La volaille faisait et fait encore l'objet d'un élevage très
répandu, car c'est lui en réalité qui constituait le
seul élément carné complété par le petit
bétail (ovin surtout) à certaines occasions.
Quant à l'élevage des équidés (le cheval et
l'âne) il a de tout temps été très limité
: le premier (le cheval) n'était destiné qu'à la guerre
ou comme monture de parade, et le second (l'âne) sans être inconnu
n'était pas répandu pour des raisons sociales, sans doute
?
Comme dans la plupart des familles du Fuuta on ne trouvait souvent que deux
ou trois vaches, chaque village rassemblait tous les animaux de ses habitants
pour les confier à un ou deux gardiens choisis indifféremment
dans chaque famille à tour de rôle.
Seules les régions périphériques devaient mobiliser
beaucoup de jeunes gens pour le gardiennage. Là en effet, n'importe
quelle famille avait ou pouvait avoir un immense troupeau de plusieurs centaines
de têtes de bétail.
Partout ailleurs, le regroupement des bêtes s'imposait afin de libérer
le maximum de bras pour l'agriculture.
Notes
1. Paul Guébhard donne pour 771.352 hab., 365.000
têtes de bétail en 1904, 1910, p. 89. Gilbert Vieillard, 700.000
habitants, estime qu'il y a un boeuf pour deux habitants environ, 1939,
p. 89. J. Richard-Molard, 700.000 habitants donnent un bovin pour 2 habitants
dans le Mali et les régions montagneuses et un pour trois dans le
Labé, le Timbi et les régions de culture, 1958, p. 205.

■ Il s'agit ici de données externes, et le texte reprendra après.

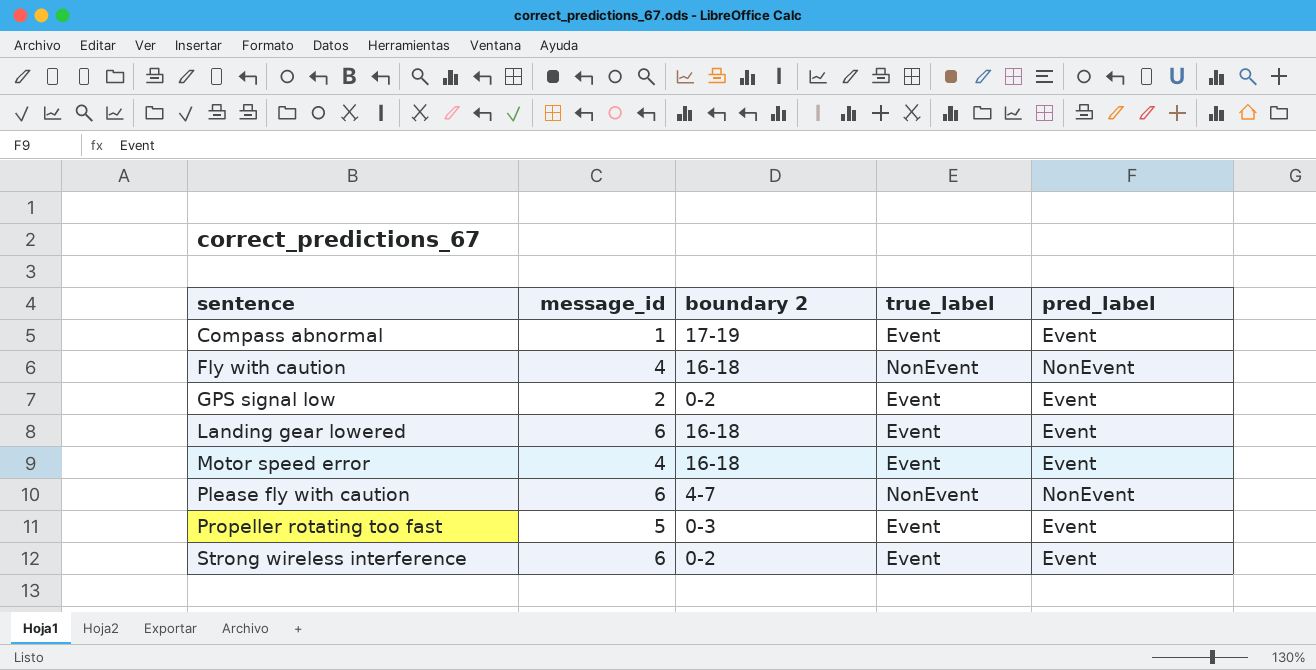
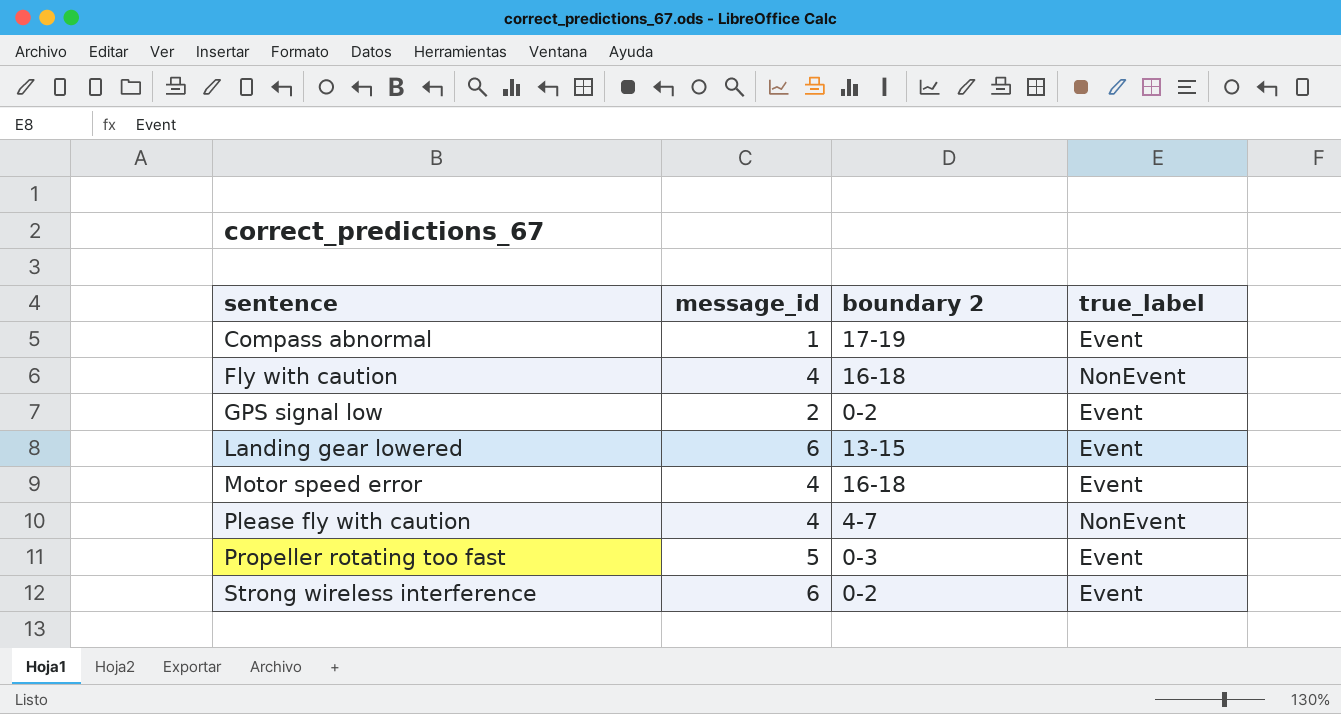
column pred_label | position: 5 -> none
Landing gear lowered | boundary 2: 16-18 -> 13-15
Please fly with caution | message_id: 6 -> 4

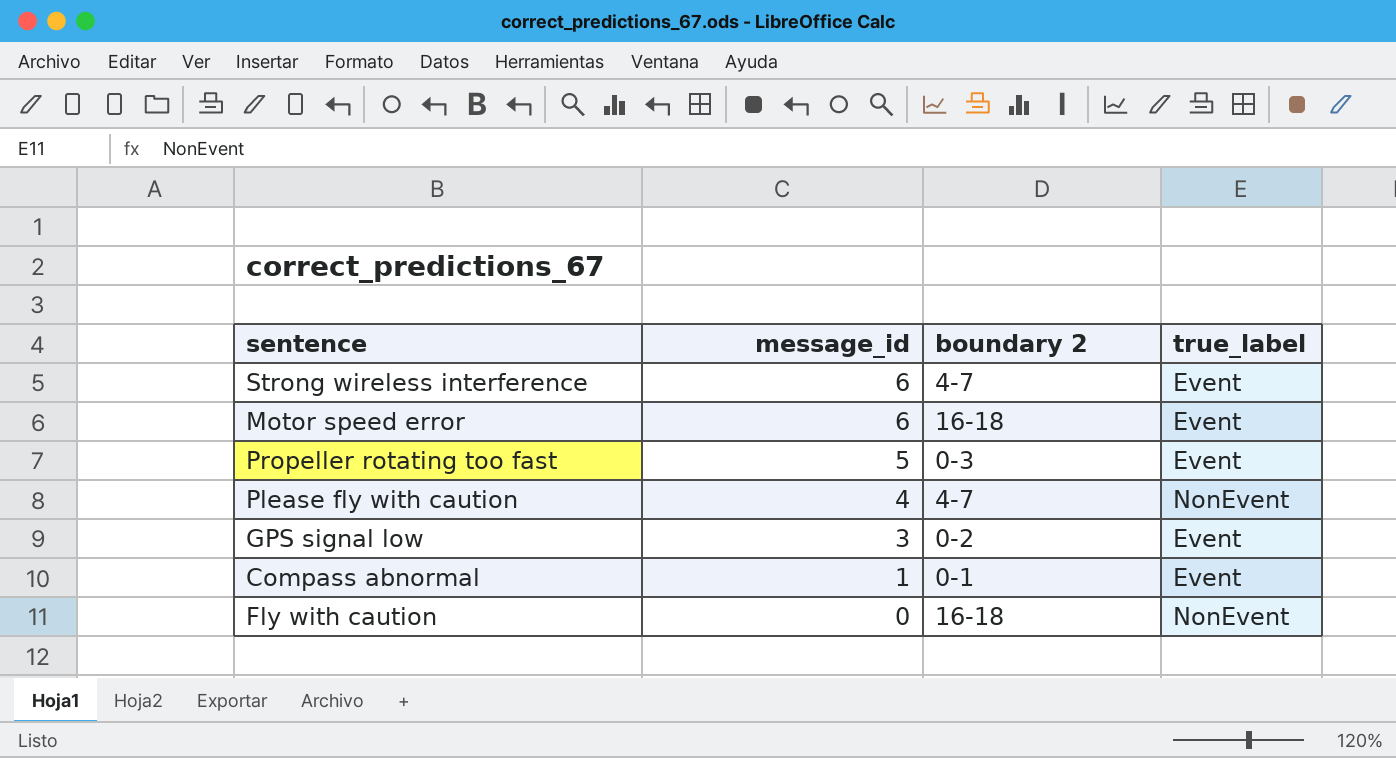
row order: sentence ascending -> message_id descending
row Landing gear lowered: 6 | 13-15 | Event -> none
Strong wireless interference | boundary 2: 0-2 -> 4-7
Motor speed error | message_id: 4 -> 6
GPS signal low | message_id: 2 -> 3
Compass abnormal | boundary 2: 17-19 -> 0-1
Fly with caution | message_id: 4 -> 0

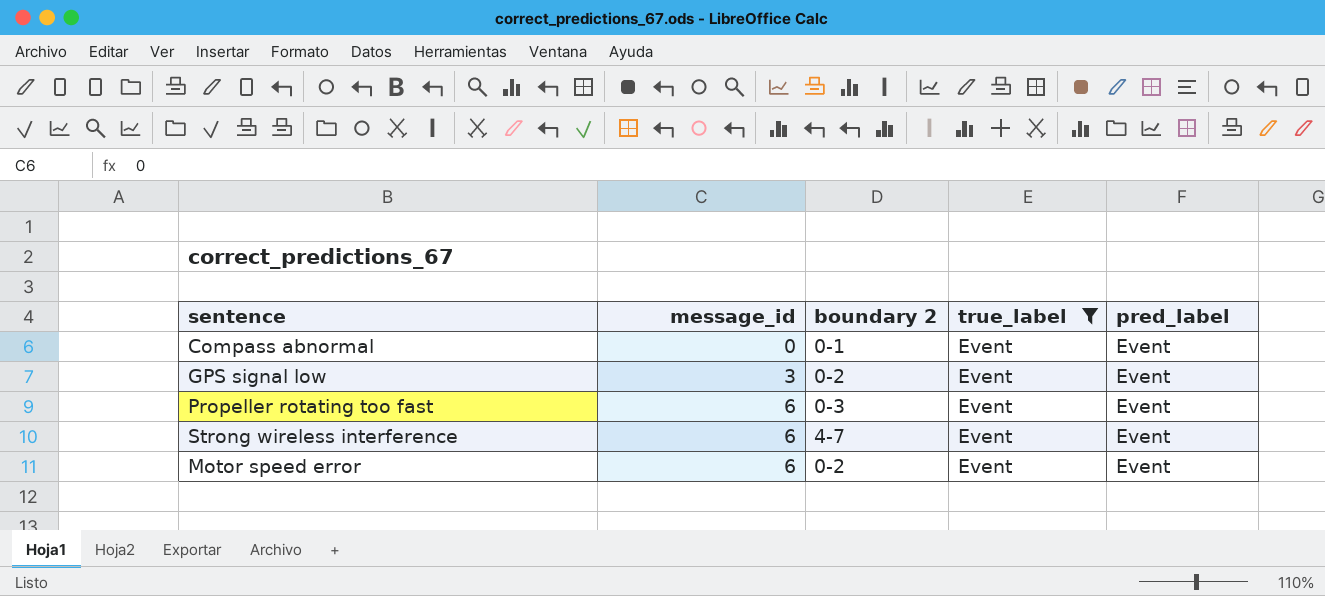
filter: none -> true_label = Event
row order: message_id descending -> message_id ascending
column pred_label | position: none -> 5
Compass abnormal | message_id: 1 -> 0
Propeller rotating too fast | message_id: 5 -> 6
Motor speed error | boundary 2: 16-18 -> 0-2

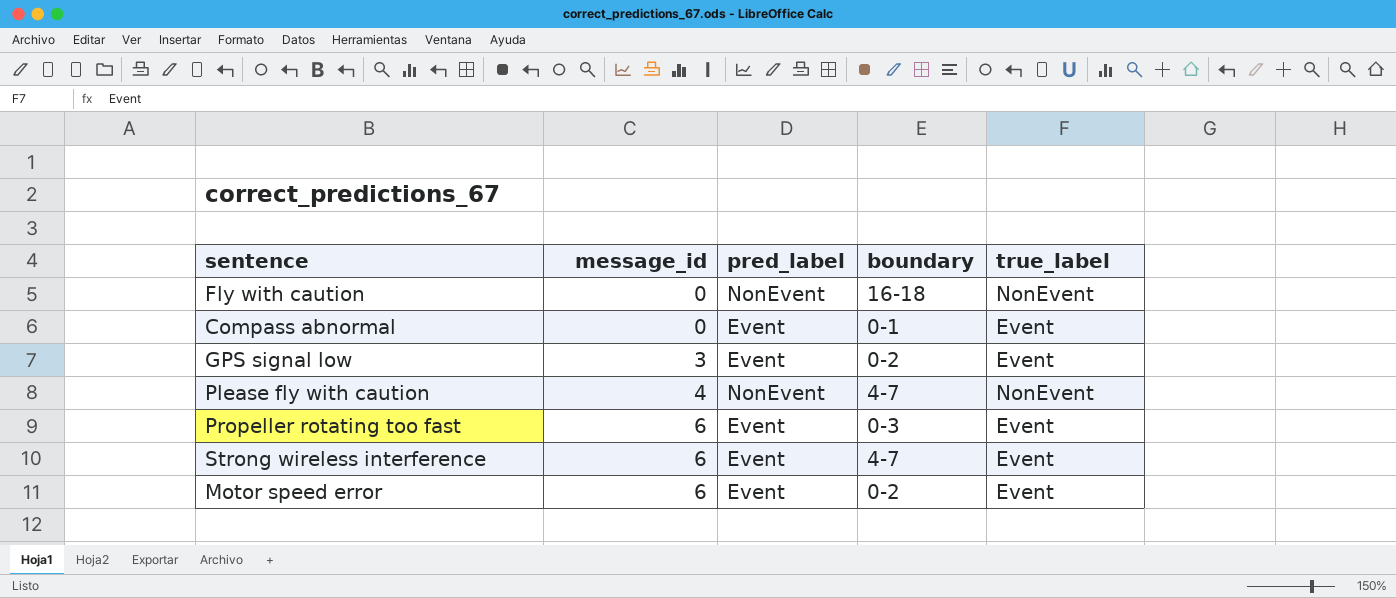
filter: true_label = Event -> none
column pred_label | position: 5 -> 3
column name: boundary 2 -> boundary

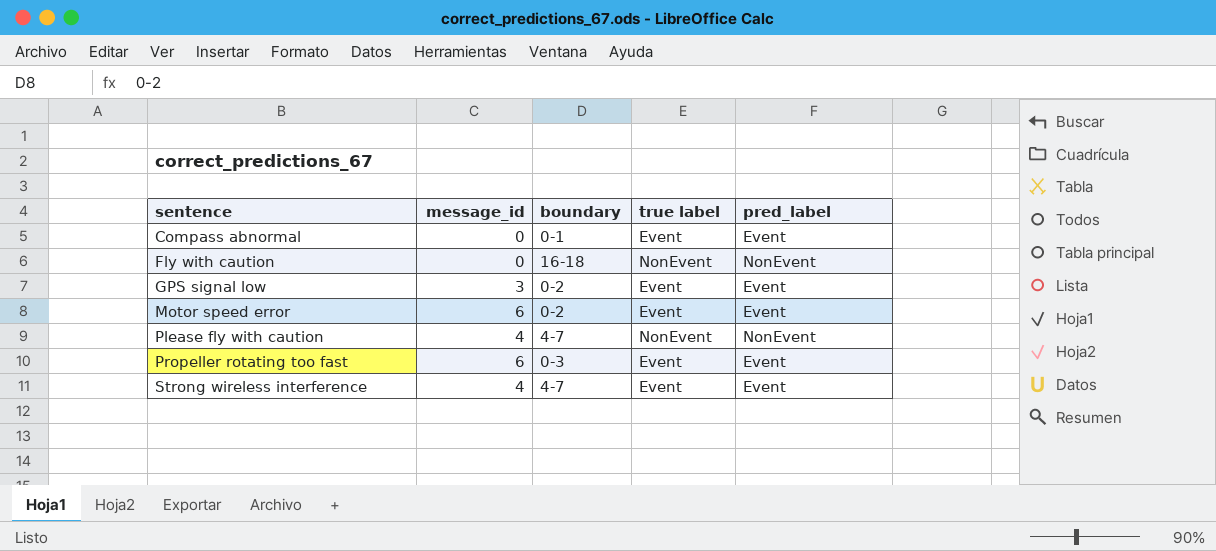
row order: message_id ascending -> sentence ascending
column name: true_label -> true label
column pred_label | position: 3 -> 5
Strong wireless interference | message_id: 6 -> 4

2. Si dans le Fuuta "colonial" amputé de
toutes parts il n'y a qu'un boeuf pour 2 ou 3 habitants suivant les régions
(cf. note précédente il est facile de rencontrer des peuls qui
détiennent 200 à 300 voire 400 à 500 têtes de
bétail. Ici ceux qui en ont le moins possèdent entre 50 et
100 têtes surtout en Guinée Bissau et à Kabala (nord-ouest
de la Sierra Leone). Du reste, même en Guinée dans les sous-provinces
limitrophes du Timbi (à Boowe et à Keebu) et du Labé
(à Kinsi, à Kaade et à Daama), nombreux étaient
et sont encore les troupeaux de bovins qui atteignent 200 à 300 têtes.

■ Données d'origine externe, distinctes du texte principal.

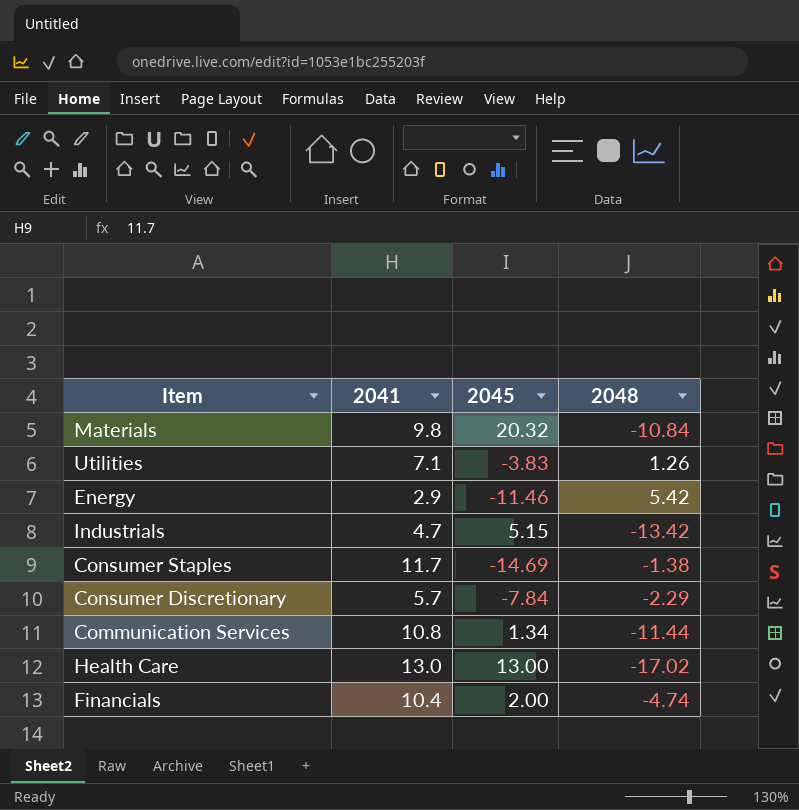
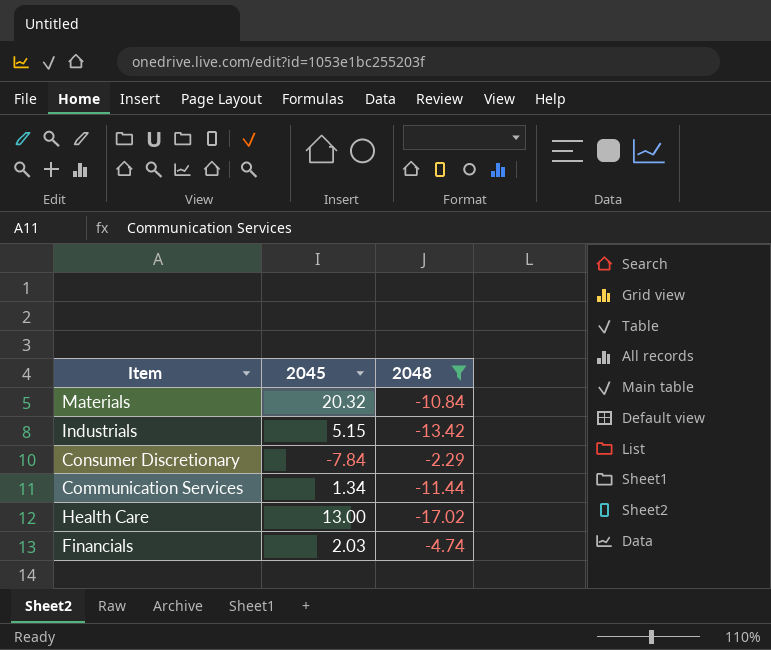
filter: none -> 2048 <= -2.29
column 2041 | position: 2 -> none
Financials | 2045: 2.00 -> 2.03

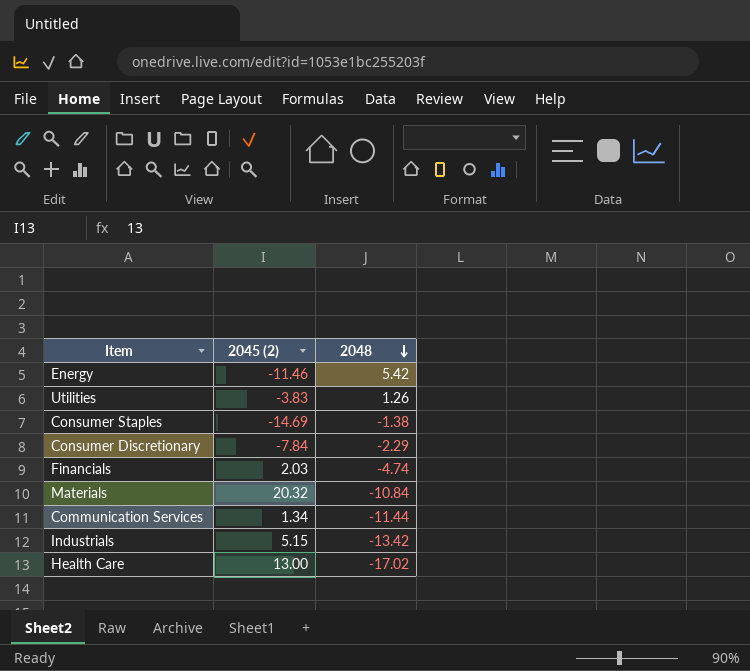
filter: 2048 <= -2.29 -> none
row order: none -> 2048 descending
column name: 2045 -> 2045 (2)

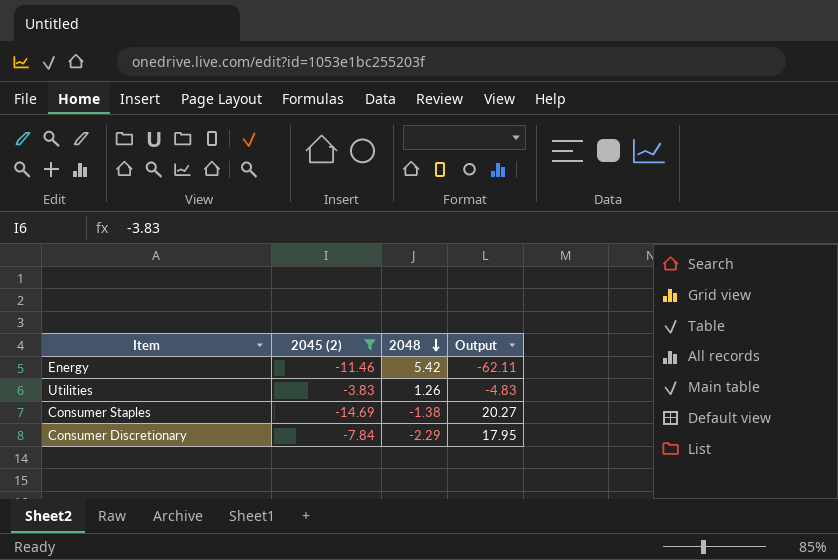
filter: none -> 2045 (2) <= -3.83
column Output | formula: none -> [2045 (2)] * [2048]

Ainsi, il ne nous semble pas exagéré d'estimer à près
d'un million de têtes, le cheptel de l'ancien Fuuta. A titre de comparaison,
en 1962 on estime à :
Cf. A. Seck et A. Mondjannagni, Afrique occidentale, Collect. Magellan: La géographie et ses problèmes, Paris, P.U.F. 1967, aux pages 114 et suiv. (Guinée) 113 et suiv. (Sénégal) 121 (Gambie) et 131 (Guinée Bissau). Dans l'ensemble cet élevage malgré sa diversité n'occupait pas beaucoup de monde.